Exercise prompt.
Copy every line of the entries that has the string "Serif" in it.

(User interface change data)
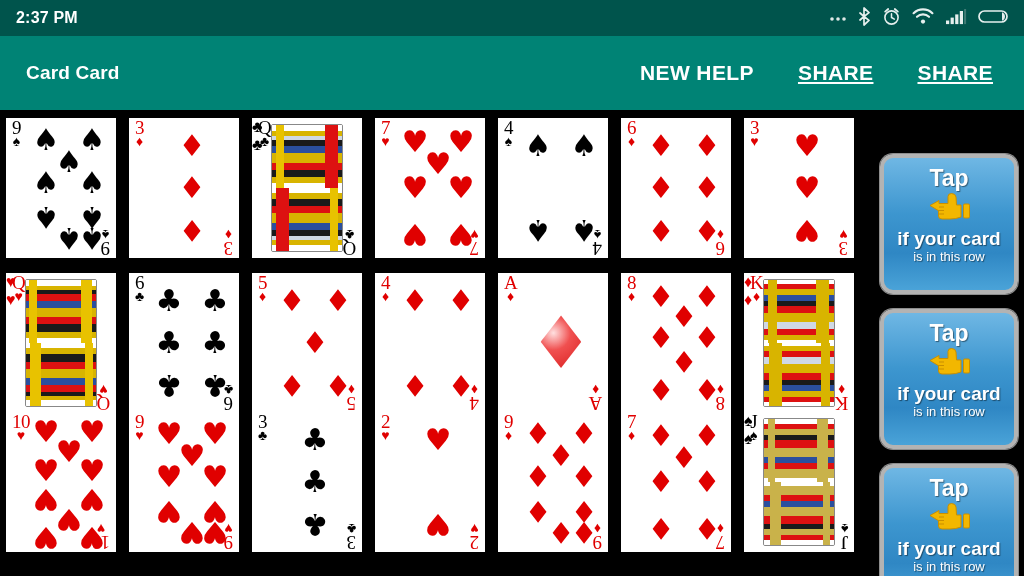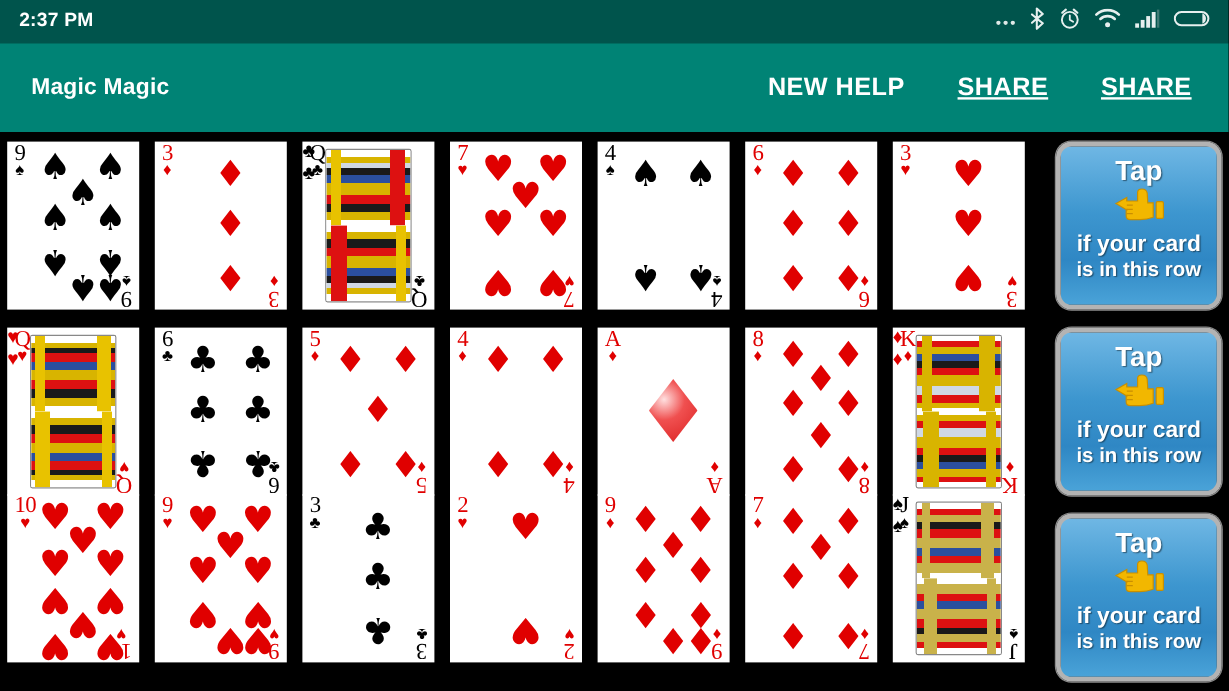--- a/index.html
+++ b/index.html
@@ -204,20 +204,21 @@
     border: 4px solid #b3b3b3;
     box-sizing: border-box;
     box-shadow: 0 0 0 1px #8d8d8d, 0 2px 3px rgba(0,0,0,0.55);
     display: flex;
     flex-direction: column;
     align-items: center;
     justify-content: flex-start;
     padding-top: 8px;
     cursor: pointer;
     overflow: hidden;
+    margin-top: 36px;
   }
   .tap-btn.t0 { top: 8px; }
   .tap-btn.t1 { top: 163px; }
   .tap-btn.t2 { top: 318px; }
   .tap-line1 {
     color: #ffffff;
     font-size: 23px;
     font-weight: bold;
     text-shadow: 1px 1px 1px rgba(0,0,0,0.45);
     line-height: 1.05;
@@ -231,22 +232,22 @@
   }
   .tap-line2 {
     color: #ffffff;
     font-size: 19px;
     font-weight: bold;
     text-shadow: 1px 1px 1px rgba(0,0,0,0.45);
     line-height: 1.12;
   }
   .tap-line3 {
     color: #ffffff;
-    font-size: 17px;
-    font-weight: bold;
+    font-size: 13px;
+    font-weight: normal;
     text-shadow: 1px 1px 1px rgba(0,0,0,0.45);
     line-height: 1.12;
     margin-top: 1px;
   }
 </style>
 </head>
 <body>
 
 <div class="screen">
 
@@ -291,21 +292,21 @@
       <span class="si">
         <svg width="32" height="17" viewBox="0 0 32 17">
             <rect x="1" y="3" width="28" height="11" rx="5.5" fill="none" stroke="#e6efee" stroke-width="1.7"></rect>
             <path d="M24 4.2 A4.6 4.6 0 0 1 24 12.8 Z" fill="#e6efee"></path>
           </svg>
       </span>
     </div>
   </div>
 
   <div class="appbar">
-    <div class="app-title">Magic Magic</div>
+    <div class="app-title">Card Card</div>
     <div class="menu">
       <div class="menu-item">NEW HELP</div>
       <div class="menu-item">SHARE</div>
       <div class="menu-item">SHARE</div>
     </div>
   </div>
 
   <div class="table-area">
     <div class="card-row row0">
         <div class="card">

---

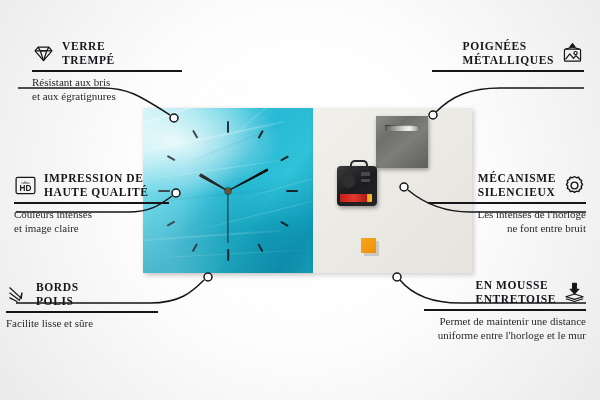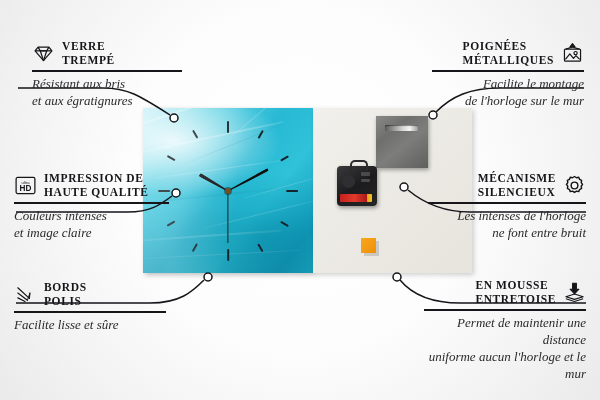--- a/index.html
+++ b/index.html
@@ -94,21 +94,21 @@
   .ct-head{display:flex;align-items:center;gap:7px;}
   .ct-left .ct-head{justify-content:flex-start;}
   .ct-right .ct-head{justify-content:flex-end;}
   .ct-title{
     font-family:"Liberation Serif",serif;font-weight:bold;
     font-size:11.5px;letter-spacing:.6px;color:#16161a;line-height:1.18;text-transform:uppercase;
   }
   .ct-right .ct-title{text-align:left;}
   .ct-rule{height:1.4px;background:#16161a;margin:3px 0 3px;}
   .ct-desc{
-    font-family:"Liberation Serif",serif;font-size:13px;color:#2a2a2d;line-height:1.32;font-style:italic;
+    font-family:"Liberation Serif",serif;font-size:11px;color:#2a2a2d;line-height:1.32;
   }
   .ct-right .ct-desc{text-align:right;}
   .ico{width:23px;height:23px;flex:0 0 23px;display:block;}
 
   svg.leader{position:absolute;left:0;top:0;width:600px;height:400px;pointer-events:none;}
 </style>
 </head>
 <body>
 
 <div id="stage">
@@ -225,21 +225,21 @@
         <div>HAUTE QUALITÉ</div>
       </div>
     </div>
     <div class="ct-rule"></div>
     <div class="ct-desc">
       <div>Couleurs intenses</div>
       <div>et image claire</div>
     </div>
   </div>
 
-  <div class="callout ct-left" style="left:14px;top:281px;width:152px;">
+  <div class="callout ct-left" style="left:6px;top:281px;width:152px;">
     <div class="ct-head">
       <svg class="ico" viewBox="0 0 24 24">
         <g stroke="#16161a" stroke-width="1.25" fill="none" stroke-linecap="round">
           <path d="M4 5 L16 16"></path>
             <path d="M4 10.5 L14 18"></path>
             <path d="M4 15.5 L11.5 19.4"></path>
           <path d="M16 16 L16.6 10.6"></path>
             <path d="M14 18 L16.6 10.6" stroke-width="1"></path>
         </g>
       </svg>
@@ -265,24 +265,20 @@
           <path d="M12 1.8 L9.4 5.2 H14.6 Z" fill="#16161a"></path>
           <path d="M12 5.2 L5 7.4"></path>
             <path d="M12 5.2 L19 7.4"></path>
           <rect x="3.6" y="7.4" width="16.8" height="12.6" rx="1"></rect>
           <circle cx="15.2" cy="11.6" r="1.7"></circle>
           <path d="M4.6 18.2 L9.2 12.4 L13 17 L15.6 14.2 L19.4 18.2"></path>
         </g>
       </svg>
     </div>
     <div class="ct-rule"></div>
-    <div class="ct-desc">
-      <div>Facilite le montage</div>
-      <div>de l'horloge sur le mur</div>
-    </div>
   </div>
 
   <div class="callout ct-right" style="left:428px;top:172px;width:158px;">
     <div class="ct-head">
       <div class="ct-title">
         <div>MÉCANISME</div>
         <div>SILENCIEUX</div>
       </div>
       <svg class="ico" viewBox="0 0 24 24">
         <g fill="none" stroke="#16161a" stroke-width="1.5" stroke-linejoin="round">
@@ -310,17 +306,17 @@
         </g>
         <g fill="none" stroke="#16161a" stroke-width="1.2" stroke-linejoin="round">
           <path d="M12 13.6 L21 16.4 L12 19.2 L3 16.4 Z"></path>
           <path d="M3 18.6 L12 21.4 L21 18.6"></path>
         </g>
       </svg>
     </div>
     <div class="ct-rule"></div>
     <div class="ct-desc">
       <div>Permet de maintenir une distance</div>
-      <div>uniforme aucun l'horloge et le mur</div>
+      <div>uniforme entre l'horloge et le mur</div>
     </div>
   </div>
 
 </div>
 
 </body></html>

Task result.
     font-family:"Liberation Serif",serif;font-weight:bold;
-    font-family:"Liberation Serif",serif;font-size:13px;color:#2a2a2d;line-height:1.32;font-style:italic;
+    font-family:"Liberation Serif",serif;font-size:11px;color:#2a2a2d;line-height:1.32;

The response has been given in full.